__Excerpted records__.
********
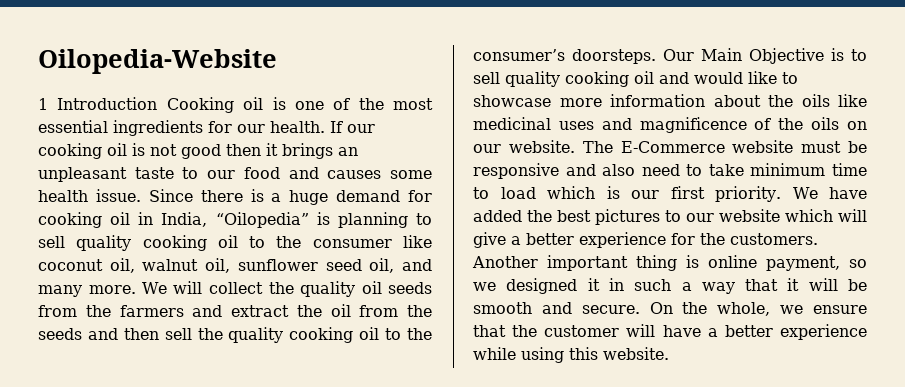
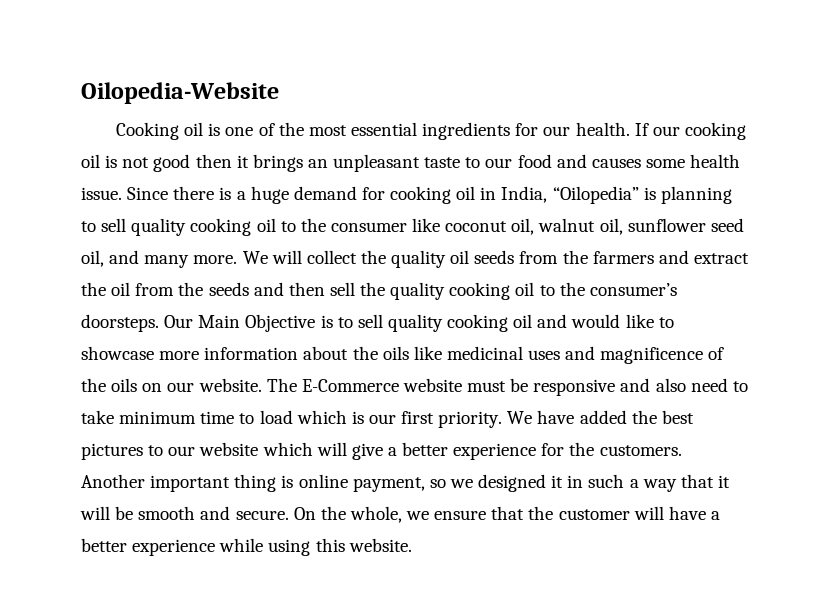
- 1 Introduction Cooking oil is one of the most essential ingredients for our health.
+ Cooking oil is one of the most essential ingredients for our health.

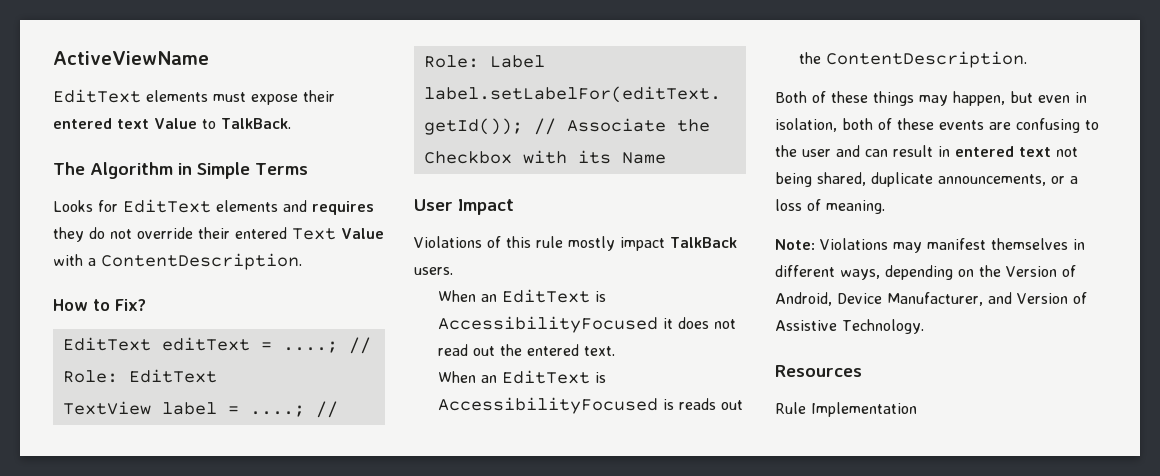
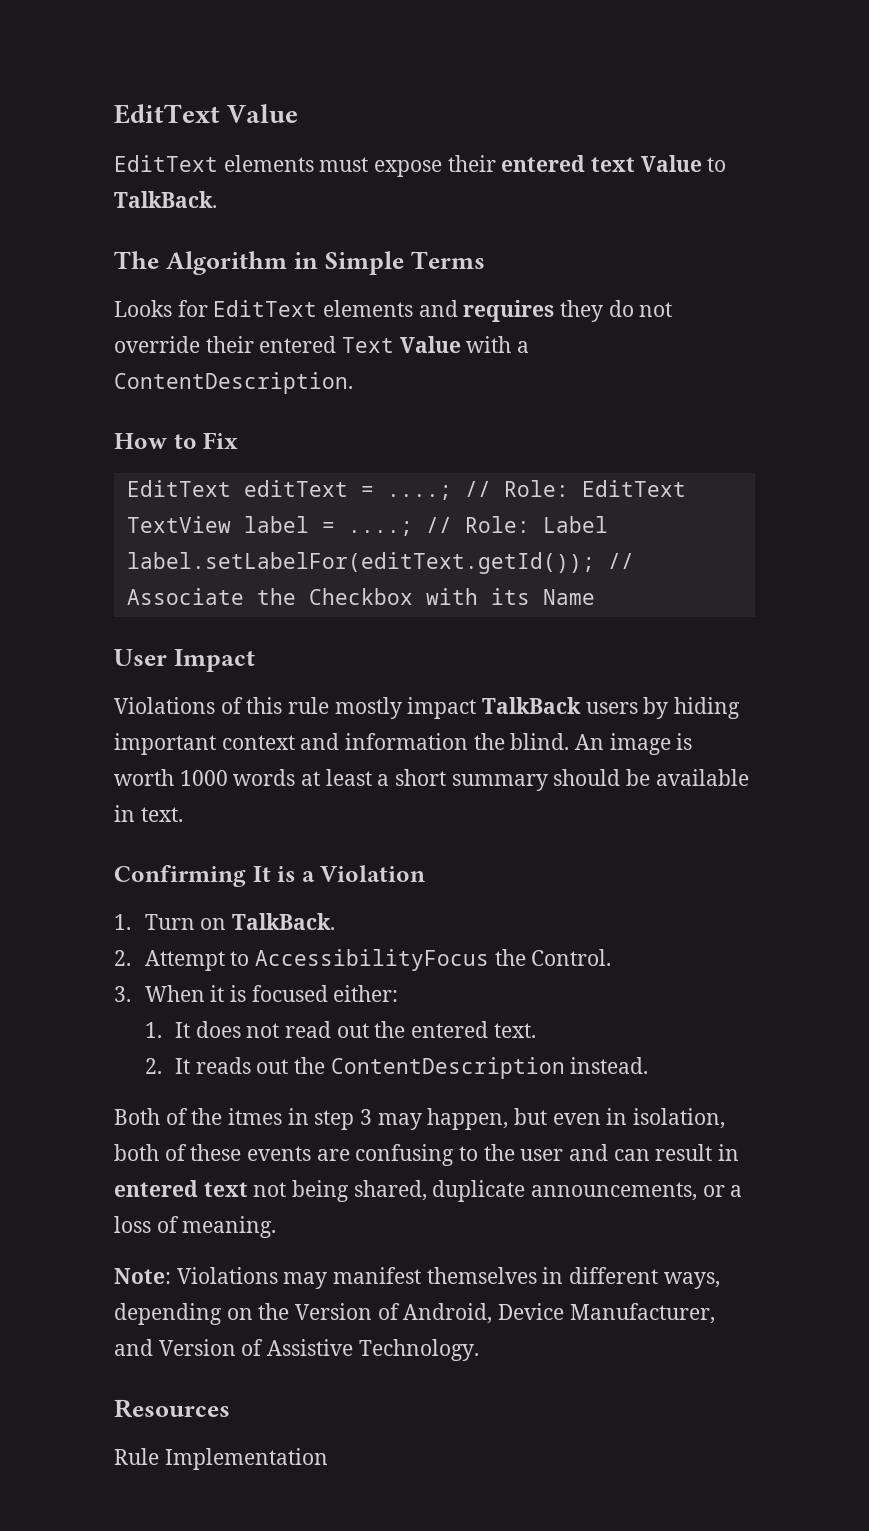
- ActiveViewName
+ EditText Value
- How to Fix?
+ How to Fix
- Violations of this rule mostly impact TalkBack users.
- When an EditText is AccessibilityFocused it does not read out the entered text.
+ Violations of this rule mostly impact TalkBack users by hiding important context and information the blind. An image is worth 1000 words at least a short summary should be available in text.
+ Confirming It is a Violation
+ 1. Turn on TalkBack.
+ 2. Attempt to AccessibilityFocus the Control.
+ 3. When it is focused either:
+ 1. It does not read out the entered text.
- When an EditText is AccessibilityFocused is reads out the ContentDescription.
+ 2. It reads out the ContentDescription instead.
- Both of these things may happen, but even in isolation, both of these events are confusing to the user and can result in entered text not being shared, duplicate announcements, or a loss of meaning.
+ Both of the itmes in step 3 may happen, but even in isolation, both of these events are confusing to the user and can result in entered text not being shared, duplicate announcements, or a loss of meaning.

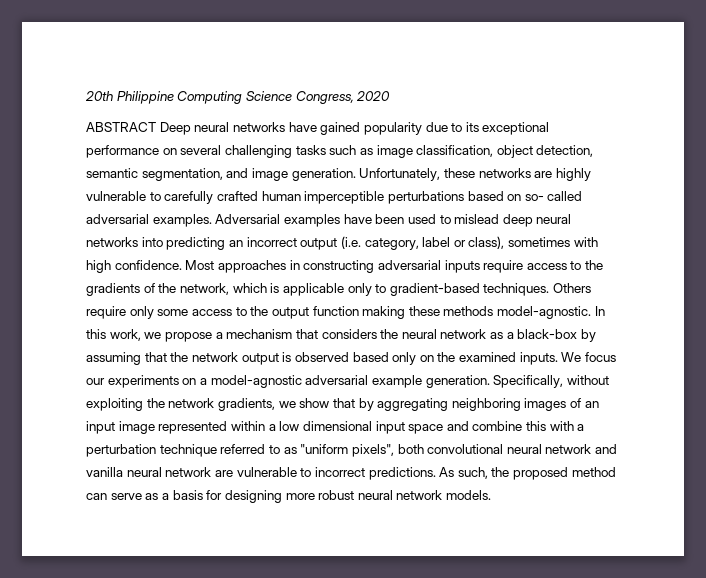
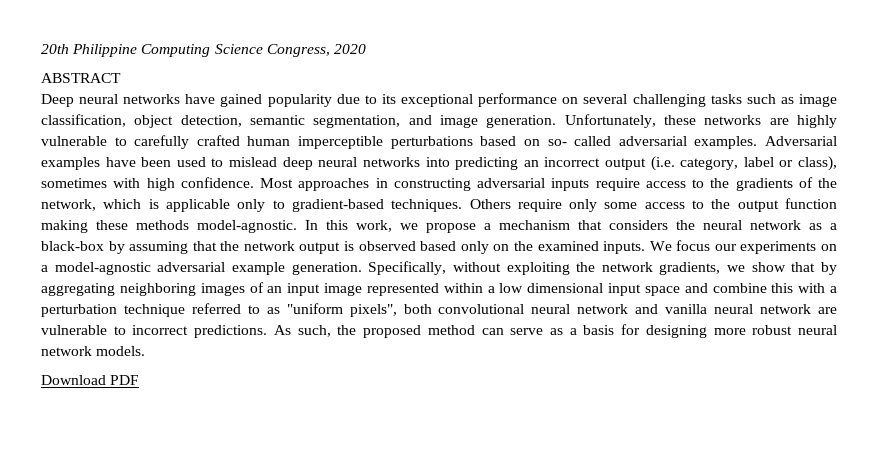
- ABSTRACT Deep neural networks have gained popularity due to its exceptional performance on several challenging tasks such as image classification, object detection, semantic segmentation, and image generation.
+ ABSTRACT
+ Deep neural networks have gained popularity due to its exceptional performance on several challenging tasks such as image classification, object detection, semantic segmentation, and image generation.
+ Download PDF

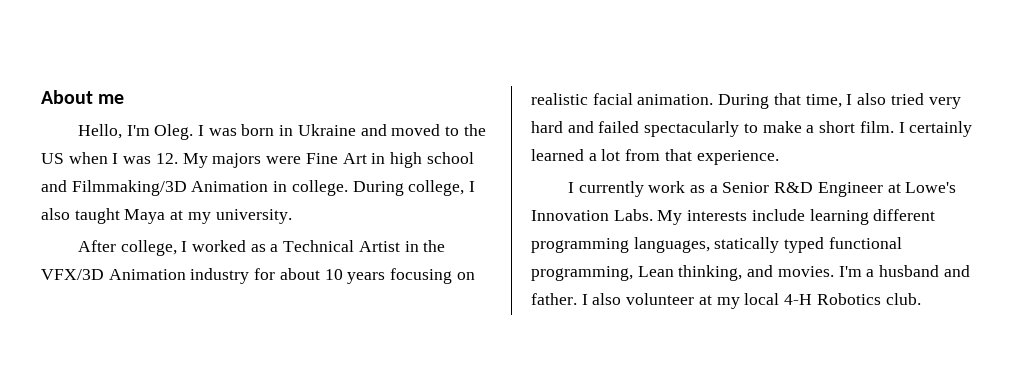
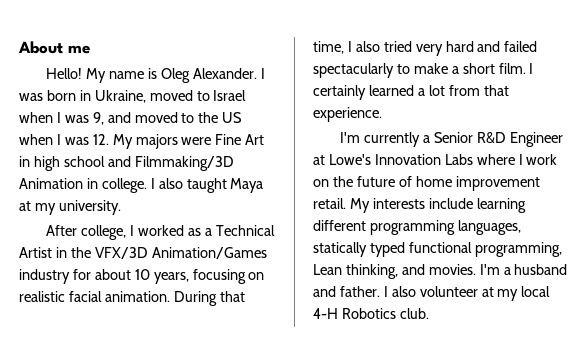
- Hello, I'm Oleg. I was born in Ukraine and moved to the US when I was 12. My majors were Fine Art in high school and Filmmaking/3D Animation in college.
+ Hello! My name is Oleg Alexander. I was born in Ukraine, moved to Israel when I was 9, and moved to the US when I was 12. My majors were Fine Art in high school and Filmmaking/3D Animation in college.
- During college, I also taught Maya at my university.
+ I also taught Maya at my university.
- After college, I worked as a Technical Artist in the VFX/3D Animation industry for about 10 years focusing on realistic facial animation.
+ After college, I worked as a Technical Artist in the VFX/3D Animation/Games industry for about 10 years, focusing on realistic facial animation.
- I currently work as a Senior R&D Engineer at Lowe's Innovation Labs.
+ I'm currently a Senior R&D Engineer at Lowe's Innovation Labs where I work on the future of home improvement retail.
********
__Your objective__.
Print the listing again exactly, please. Keep the pictures out of it.

__Written solution__.
- 1 Introduction Cooking oil is one of the most essential ingredients for our health.
+ Cooking oil is one of the most essential ingredients for our health.

- ActiveViewName
+ EditText Value
- How to Fix?
+ How to Fix
- Violations of this rule mostly impact TalkBack users.
- When an EditText is AccessibilityFocused it does not read out the entered text.
+ Violations of this rule mostly impact TalkBack users by hiding important context and information the blind. An image is worth 1000 words at least a short summary should be available in text.
+ Confirming It is a Violation
+ 1. Turn on TalkBack.
+ 2. Attempt to AccessibilityFocus the Control.
+ 3. When it is focused either:
+ 1. It does not read out the entered text.
- When an EditText is AccessibilityFocused is reads out the ContentDescription.
+ 2. It reads out the ContentDescription instead.
- Both of these things may happen, but even in isolation, both of these events are confusing to the user and can result in entered text not being shared, duplicate announcements, or a loss of meaning.
+ Both of the itmes in step 3 may happen, but even in isolation, both of these events are confusing to the user and can result in entered text not being shared, duplicate announcements, or a loss of meaning.

- ABSTRACT Deep neural networks have gained popularity due to its exceptional performance on several challenging tasks such as image classification, object detection, semantic segmentation, and image generation.
+ ABSTRACT
+ Deep neural networks have gained popularity due to its exceptional performance on several challenging tasks such as image classification, object detection, semantic segmentation, and image generation.
+ Download PDF

- Hello, I'm Oleg. I was born in Ukraine and moved to the US when I was 12. My majors were Fine Art in high school and Filmmaking/3D Animation in college.
+ Hello! My name is Oleg Alexander. I was born in Ukraine, moved to Israel when I was 9, and moved to the US when I was 12. My majors were Fine Art in high school and Filmmaking/3D Animation in college.
- During college, I also taught Maya at my university.
+ I also taught Maya at my university.
- After college, I worked as a Technical Artist in the VFX/3D Animation industry for about 10 years focusing on realistic facial animation.
+ After college, I worked as a Technical Artist in the VFX/3D Animation/Games industry for about 10 years, focusing on realistic facial animation.
- I currently work as a Senior R&D Engineer at Lowe's Innovation Labs.
+ I'm currently a Senior R&D Engineer at Lowe's Innovation Labs where I work on the future of home improvement retail.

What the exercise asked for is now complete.